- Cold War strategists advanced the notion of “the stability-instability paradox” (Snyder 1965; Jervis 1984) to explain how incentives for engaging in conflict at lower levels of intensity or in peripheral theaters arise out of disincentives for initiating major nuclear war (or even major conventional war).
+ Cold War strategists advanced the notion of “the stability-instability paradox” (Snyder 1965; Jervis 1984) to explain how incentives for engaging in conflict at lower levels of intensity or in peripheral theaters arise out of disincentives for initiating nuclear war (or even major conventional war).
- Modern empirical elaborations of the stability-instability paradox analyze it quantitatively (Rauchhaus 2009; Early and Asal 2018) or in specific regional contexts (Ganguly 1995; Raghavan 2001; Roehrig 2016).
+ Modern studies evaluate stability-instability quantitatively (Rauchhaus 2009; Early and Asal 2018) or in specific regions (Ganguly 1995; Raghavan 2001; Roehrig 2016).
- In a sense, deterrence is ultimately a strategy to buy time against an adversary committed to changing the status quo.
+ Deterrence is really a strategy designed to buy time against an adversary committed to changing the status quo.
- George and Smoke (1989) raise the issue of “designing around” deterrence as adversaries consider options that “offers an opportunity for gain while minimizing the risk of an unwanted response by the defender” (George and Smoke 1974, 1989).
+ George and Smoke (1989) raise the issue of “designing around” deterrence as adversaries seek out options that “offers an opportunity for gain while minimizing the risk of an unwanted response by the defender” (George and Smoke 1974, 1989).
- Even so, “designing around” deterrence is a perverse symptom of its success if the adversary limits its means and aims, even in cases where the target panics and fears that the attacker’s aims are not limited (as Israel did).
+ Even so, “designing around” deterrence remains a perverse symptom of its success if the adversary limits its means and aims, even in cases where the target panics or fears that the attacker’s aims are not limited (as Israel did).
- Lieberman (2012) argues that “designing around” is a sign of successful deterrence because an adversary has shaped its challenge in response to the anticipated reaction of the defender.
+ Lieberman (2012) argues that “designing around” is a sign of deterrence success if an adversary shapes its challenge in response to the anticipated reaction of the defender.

**What is needed:** Output the line that contains "- George and", followed by every later line in the listing, with no line omitted and none added.

**Response:**
- George and Smoke (1989) raise the issue of “designing around” deterrence as adversaries consider options that “offers an opportunity for gain while minimizing the risk of an unwanted response by the defender” (George and Smoke 1974, 1989).
+ George and Smoke (1989) raise the issue of “designing around” deterrence as adversaries seek out options that “offers an opportunity for gain while minimizing the risk of an unwanted response by the defender” (George and Smoke 1974, 1989).
- Even so, “designing around” deterrence is a perverse symptom of its success if the adversary limits its means and aims, even in cases where the target panics and fears that the attacker’s aims are not limited (as Israel did).
+ Even so, “designing around” deterrence remains a perverse symptom of its success if the adversary limits its means and aims, even in cases where the target panics or fears that the attacker’s aims are not limited (as Israel did).
- Lieberman (2012) argues that “designing around” is a sign of successful deterrence because an adversary has shaped its challenge in response to the anticipated reaction of the defender.
+ Lieberman (2012) argues that “designing around” is a sign of deterrence success if an adversary shapes its challenge in response to the anticipated reaction of the defender.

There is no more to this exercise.